In 2019, Campion created Berkeley Rain, a site-specific outdoor sound installation for the Downtown Berkeley BART Plaza. The work followed a public sound-art commission series announced in 2018.

In 2020, Ars Electronica's In Kepler's Gardens festival featured the long-term collaborative project ALICE, ALICES UNCHAINED, and THE FLOWER MATRIX by Campion and digital artist Claudia Hart. The project included works developed through their Alices collaboration since 2013.

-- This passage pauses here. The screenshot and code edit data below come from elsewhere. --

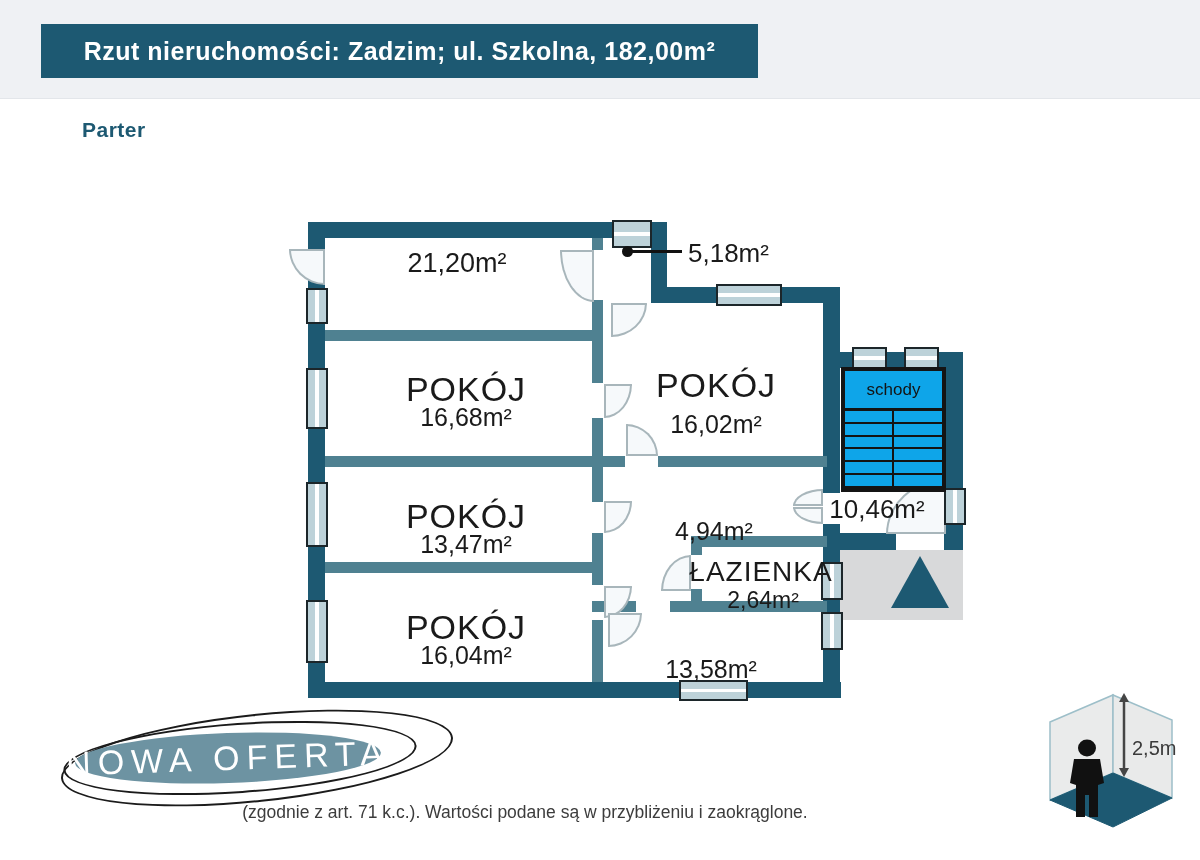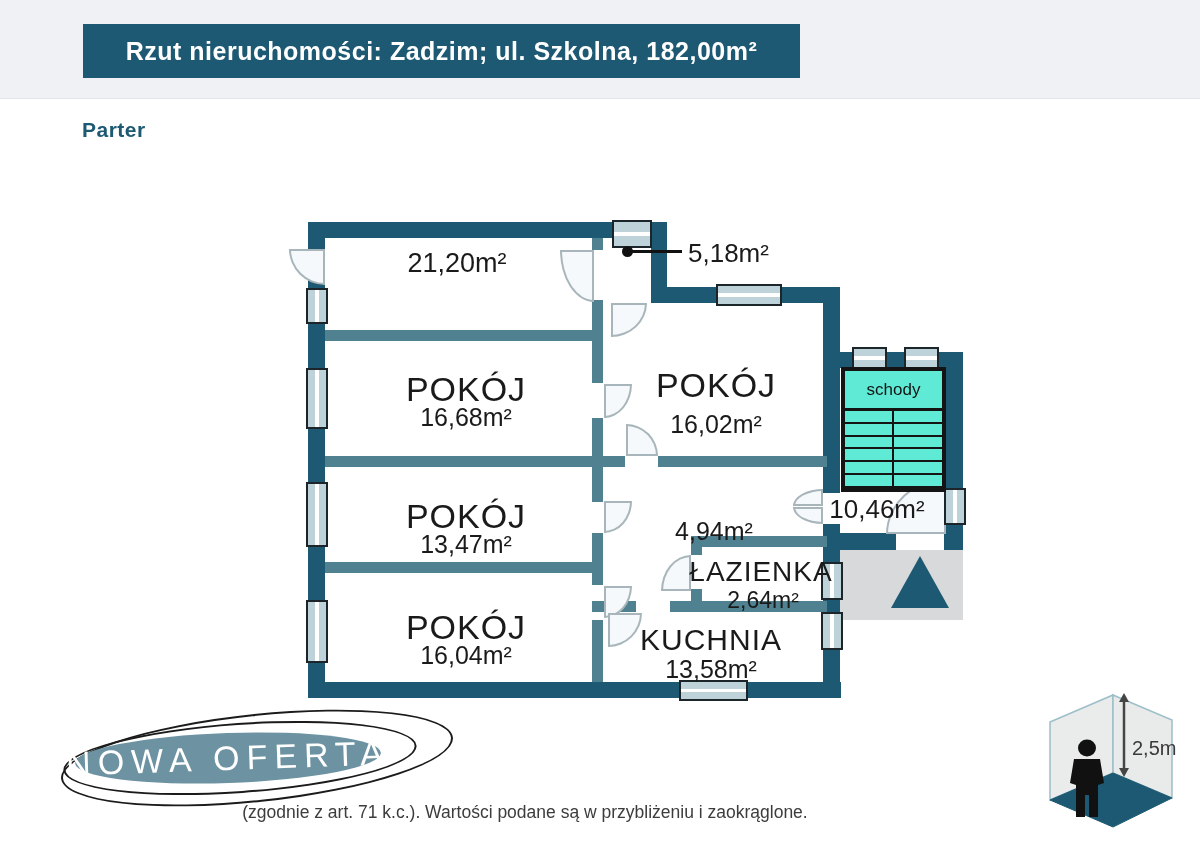--- a/index.html
+++ b/index.html
@@ -3,33 +3,33 @@
 <meta charset="utf-8">
 <style>
   html,body{margin:0;padding:0;background:#fff;}
   #canvas{position:relative;width:1200px;height:860px;background:#ffffff;overflow:hidden;
           font-family:"Liberation Sans",sans-serif;}
   .abs{position:absolute;}
   
   .topband{left:0;top:0;width:1200px;height:98px;background:#eff1f4;border-bottom:1px solid #e3e6ea;}
   .header{left:41px;top:24px;width:717px;height:54px;background:#1d5972;color:#fff;
           display:flex;align-items:center;justify-content:center;
-          font-size:25px;font-weight:bold;letter-spacing:.5px;margin-left:42px;}
+          font-size:25px;font-weight:bold;letter-spacing:.5px;}
   .floorlbl{left:82px;top:118px;font-size:21px;font-weight:bold;color:#1d5972;letter-spacing:.5px;}
   
   .wd{background:#1d5972;}
   .wl{background:#4f8191;}
   
   .win{border:2px solid #1c262a;box-sizing:border-box;}
   .winv{background:linear-gradient(90deg,#bdd2d9 41%,#ffffff 41%,#ffffff 59%,#bdd2d9 59%);}
   .winh{background:linear-gradient(180deg,#bdd2d9 41%,#ffffff 41%,#ffffff 59%,#bdd2d9 59%);}
   
   .arc{background:#f6f9fb;border:2px solid #a8b6bb;box-sizing:border-box;}
   
-  .stairs{left:841px;top:367px;width:105px;height:125px;border:4px solid #141414;background:#5eead4;box-sizing:border-box;}
+  .stairs{left:841px;top:367px;width:105px;height:125px;border:4px solid #141414;background:#0ea5e9;box-sizing:border-box;}
   .stairs .lbl{height:37px;border-bottom:3px solid #141414;display:flex;align-items:center;justify-content:center;
                font-size:17px;color:#141414;}
   .steps{display:grid;grid-template-columns:1fr 1fr;grid-template-rows:repeat(6,1fr);height:77px;}
   .steps div{border-right:2px solid #141414;border-bottom:2px solid #141414;}
   .steps div:nth-child(2n){border-right:none;}
   
   .porch{left:838px;top:550px;width:125px;height:70px;background:#d8d9da;}
   .tri{left:891px;top:556px;width:0;height:0;border-left:29px solid transparent;
        border-right:29px solid transparent;border-bottom:52px solid #1d5972;}
   
@@ -150,21 +150,20 @@
     <div class="abs rarea" style="left:466px;top:641px;">16,04m²</div>
 
     <div class="abs rname" style="left:716px;top:366px;font-size:34px;">POKÓJ</div>
     <div class="abs rarea" style="left:716px;top:410px;">16,02m²</div>
 
     <div class="abs rarea" style="left:714px;top:517px;">4,94m²</div>
 
     <div class="abs rname" style="left:761px;top:556px;font-size:28px;">ŁAZIENKA</div>
     <div class="abs rarea" style="left:763px;top:587px;font-size:23px;">2,64m²</div>
 
-    <div class="abs rname" style="left:711px;top:623px;">KUCHNIA</div>
     <div class="abs rarea" style="left:711px;top:655px;">13,58m²</div>
 
     <div class="abs rarea" style="left:877px;top:494px;font-size:26px;">10,46m²</div>
   </div>
 
   <div class="abs oell o2"></div>
   <div class="abs oell o1"></div>
   <div class="abs stampfill">NOWA OFERTA</div>
 
   <div class="abs disc">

Campion's published scores include works issued by Éditions Billaudot and Éditions Henry Lemoine in Paris.

== Music and reception ==
Campion's music has been discussed in scholarship on spectral music. In The Spectral Piano: From Liszt, Scriabin, and Debussy to the Digital Age, Marilyn Nonken discusses Campion's A Complete Wealth of Time in relation to technology, piano writing, and philosophical aesthetics. Campion has also written about the influence of spectral music on his work, especially his time in Paris, study with Gérard Grisey, and engagement with IRCAM.

== Honors and awards ==

Campion's honors include the Charles Ives Scholarship from the American Academy and Institute of Arts and Letters in 1991; the Paul Fromm Award at Tanglewood in 1992; the Lili Boulanger Memorial Fund Composition Award in 1993; the Rome Prize from the American Academy in Rome in 1995; the Walter Hinrichsen Award from the American Academy of Arts and Letters in 1999; a Goddard Lieberson Fellowship from the American Academy of Arts and Letters in 2012; and a Guggenheim Fellowship in music composition in 2016.